The model will then be FICO = stuff + (-1) x (drug conviction).

I.e., your FICO score is lowered by 1 point if you've been convicted of drug
use.

If you are correct, some enterprising quant can take your hypothesis. He can
then rerun his regression with (drug conviction, black) and (drug conviction,
white) as variables. If your hypothesis is correct the result will be:

FICO = stuff + (-0.5) x (drug conviction, black) + (-1.5) x (drug conviction,
white).

This is because the bias in drug convictions makes it less predictive for
black people.

If you are wrong the coefficients will be equal [1]. If you are right he just
made millions of dollars for the bank he works for and probably added $100k to
his bonus.

What you are discussing is strictly a statistics problem.

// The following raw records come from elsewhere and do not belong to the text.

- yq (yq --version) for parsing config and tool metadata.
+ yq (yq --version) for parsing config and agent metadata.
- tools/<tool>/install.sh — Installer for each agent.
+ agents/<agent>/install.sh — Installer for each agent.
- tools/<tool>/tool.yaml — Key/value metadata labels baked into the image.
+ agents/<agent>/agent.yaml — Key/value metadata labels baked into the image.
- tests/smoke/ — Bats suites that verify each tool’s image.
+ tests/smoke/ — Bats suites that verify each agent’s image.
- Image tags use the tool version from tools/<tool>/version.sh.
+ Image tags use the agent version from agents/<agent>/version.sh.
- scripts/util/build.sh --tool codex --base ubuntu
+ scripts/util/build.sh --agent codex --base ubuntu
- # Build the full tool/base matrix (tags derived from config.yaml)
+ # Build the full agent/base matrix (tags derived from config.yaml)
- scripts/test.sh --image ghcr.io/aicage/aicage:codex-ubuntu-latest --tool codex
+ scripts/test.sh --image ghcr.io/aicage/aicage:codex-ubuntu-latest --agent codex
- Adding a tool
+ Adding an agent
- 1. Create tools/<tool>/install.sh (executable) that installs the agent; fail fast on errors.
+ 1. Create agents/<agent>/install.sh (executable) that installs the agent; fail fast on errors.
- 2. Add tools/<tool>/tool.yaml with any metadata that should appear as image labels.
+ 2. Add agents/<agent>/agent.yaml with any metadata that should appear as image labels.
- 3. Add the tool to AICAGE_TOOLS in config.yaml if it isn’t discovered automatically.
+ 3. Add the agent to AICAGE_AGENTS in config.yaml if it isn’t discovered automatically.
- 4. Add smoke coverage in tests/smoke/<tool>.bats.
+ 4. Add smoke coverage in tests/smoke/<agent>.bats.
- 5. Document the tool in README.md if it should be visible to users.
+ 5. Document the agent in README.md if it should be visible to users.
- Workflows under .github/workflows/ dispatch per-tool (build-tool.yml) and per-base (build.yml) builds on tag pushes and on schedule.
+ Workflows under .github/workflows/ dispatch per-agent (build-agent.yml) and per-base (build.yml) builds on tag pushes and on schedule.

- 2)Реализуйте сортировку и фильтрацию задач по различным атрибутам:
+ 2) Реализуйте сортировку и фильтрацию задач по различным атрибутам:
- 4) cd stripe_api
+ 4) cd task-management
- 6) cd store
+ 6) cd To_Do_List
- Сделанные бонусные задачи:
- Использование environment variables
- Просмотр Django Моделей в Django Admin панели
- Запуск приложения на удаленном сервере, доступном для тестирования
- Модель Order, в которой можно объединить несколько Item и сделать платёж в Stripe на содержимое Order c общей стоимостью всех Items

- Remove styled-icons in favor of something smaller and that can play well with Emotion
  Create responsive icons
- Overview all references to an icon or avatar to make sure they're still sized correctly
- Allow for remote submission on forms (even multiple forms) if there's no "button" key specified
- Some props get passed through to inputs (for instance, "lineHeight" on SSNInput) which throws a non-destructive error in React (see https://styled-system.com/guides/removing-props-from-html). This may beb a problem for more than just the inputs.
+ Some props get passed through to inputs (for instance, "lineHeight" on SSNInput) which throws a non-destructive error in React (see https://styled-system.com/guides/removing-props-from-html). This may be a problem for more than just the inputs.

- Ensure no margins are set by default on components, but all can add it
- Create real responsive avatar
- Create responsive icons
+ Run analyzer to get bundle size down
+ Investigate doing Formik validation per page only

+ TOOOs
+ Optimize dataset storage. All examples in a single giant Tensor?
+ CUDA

[1] For examples of this type of analysis on social indicators (I don't know
of any on credit allocation), see these papers:
[https://www.rand.org/content/dam/rand/www/external/labor/sem...](https://www.rand.org/content/dam/rand/www/external/labor/seminars/adp/pdfs/adp_ajph.pdf)
[http://egov.ufsc.br/portal/sites/default/files/anexos/33027-...](http://egov.ufsc.br/portal/sites/default/files/anexos/33027-41458-1-PB.pdf)
[http://ftp.iza.org/dp8733.pdf](http://ftp.iza.org/dp8733.pdf)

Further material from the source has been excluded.